Plant nutrients, such as calcium, help by improving cell wall strength, making the plant more resistant to fungal penetration (Gislerød 1997). The cell wall acts as a first layer of defense against pathogen attack (Shi et al. 2019). SAR inducers consist of plant metabolites, chemical compounds, or pathogens that trigger a defense response in the plant (Achuo et al. 2004; Kessmann et al. 1994), such as salicylic acid or acibenzolar-S-methyl, a compound that mimics the salicylic acid metabolic pathway (Oostendorp et al. 2001). The diversity in the modes of action of the different biorational products highlights their potential to be incorporated as part of an integrated disease management program; specific host-pathogen-biorational interactions are needed.
B. cinerea plays an important role in the floriculture industry as a major threat from propagation to the postharvest environment. Fungicide applications have been the standard approach for growers to manage this disease but concerns about pesticide risk and an increase in fungicide resistance create the necessity to explore alternative products for the management of botrytis blight. Biorational products have shown potential in controlling fungal pathogens; therefore, the first objective of this study was to individually evaluate 15 biorational products to manage B. cinerea in petunia and rose flowers, and the second objective was to evaluate the most effective products applied in combination.

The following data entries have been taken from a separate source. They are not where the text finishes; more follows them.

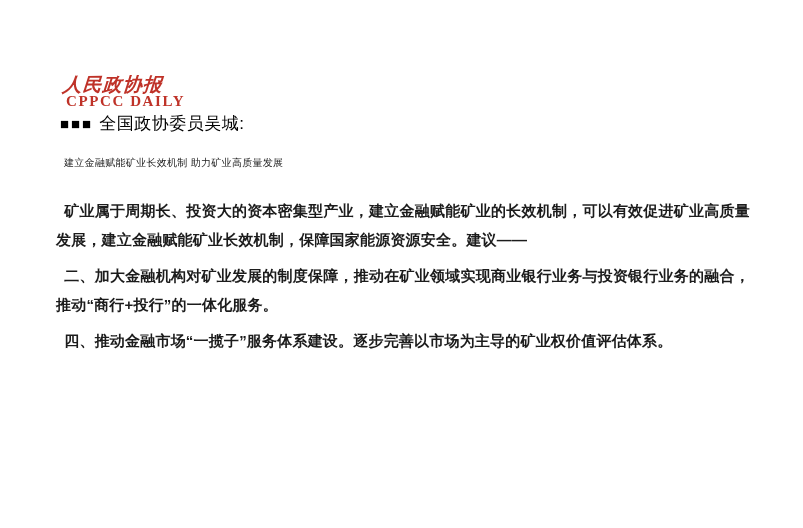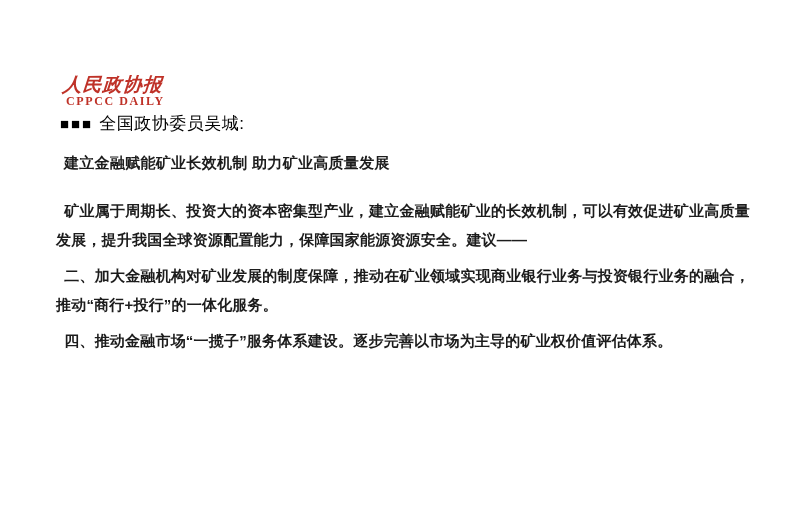--- a/index.html
+++ b/index.html
@@ -38,7 +38,7 @@
   }
   .logo-sub {
     color: #bf3228;
-    font-size: 12px;
+    font-size: 15px;
     line-height: 11px;
     font-weight: 700;
     font-family: "Liberation Serif", serif;

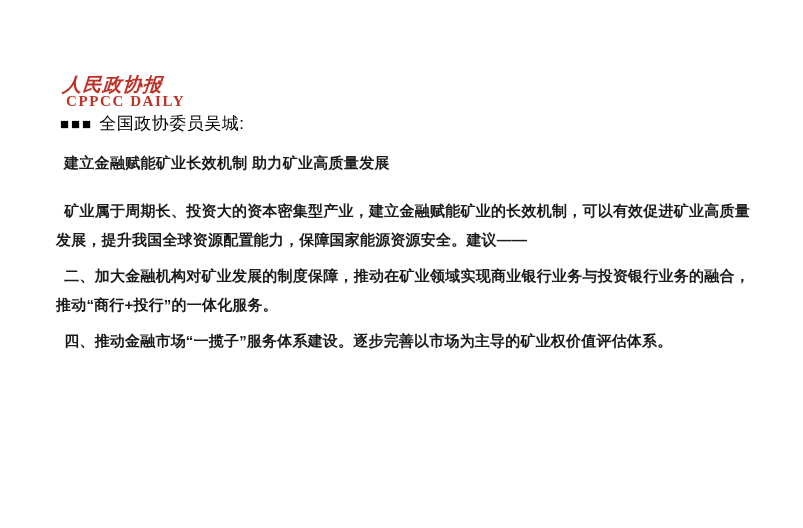--- a/index.html
+++ b/index.html
@@ -61,9 +61,9 @@
   }
   .title {
     margin: 19px 0 0 8px;
-    font-size: 15px;
+    font-size: 10px;
     line-height: 20px;
-    font-weight: 700;
+    font-weight: 400;
     color: #1c1c1c;
     letter-spacing: 0.3px;
   }

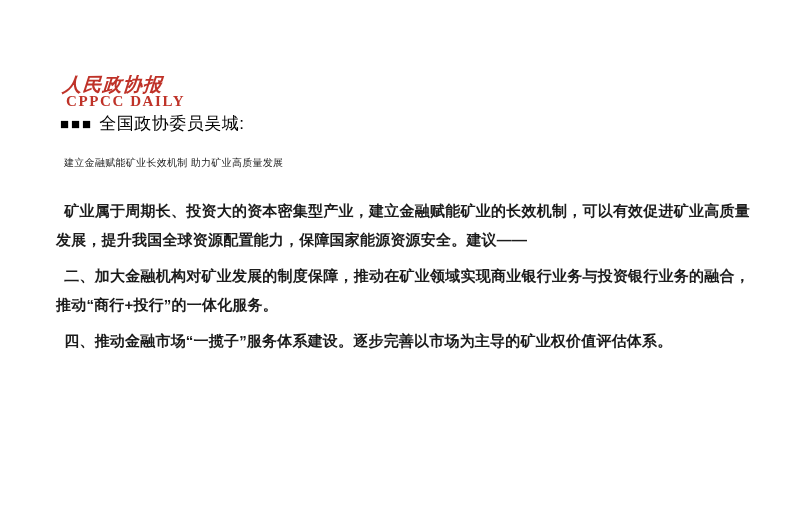--- a/index.html
+++ b/index.html
@@ -99,7 +99,7 @@
     <h1 class="title">建立金融赋能矿业长效机制 助力矿业高质量发展</h1>
 
     <div class="article-body">
-        <p>矿业属于周期长、投资大的资本密集型产业，建立金融赋能矿业的长效机制，可以有效促进矿业高质量发展，提升我国全球资源配置能力，保障国家能源资源安全。建议——</p>
+        <p>矿业属于周期长、投资大的资本密集型产业，建立金融赋能矿业的长效机制，可以有效促进矿业高质量发展，建立金融赋能矿业长效机制，保障国家能源资源安全。建议——</p>
         <p>二、加大金融机构对矿业发展的制度保障，推动在矿业领域实现商业银行业务与投资银行业务的融合，推动“商行+投行”的一体化服务。</p>
         <p>四、推动金融市场“一揽子”服务体系建设。逐步完善以市场为主导的矿业权价值评估体系。</p>
       </div>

Four replicated experiments were conducted to evaluate the effect of biorational products on B. cinerea infection using detached petunia (Petunia ×hybrida) and rose (Rosa ×hybrida) flowers as model crops. In Expt. 1, the effect of spray application of 15 biorational products was evaluated on detached petunia flowers that were inoculated with B. cinerea 1 d after treatment. In Expt. 2, combinations of the best performing products from Expt. 1 were evaluated on detached petunia flowers. In Expt. 3, the effect of dip application of 15 biorational products was evaluated on rose flowers where the application occurred 1 d (Expt. 3A) or 8 d (Expt. 3B) before inoculation with B. cinerea spores. In Expt. 4, combinations of the best performing products from Expt. 3A were evaluated on rose flowers.
Two B. cinerea isolates were used for the experiments: PDRK3 (Bennett et al. 2020) was used for petunia inoculation, and S4GBR4O (Muñoz et al. 2019) was used for rose inoculation. For each isolate, one 5-mm-diameter potato dextrose agar (PDA; Difco Laboratories, Sparks, MD, USA) plug with actively growing mycelium was transferred to a petri dish with PDA medium and incubated in the dark for 8 to 10 d until sporulation occurred. Spores were harvested with sterile deionized water and adjusted to final concentrations of 1 × 104 spores/mL for petunia and 1 × 105 spores/mL for rose using a hemocytometer (Bright-Line 3110; Hausser Scientific, Horsham, PA, USA).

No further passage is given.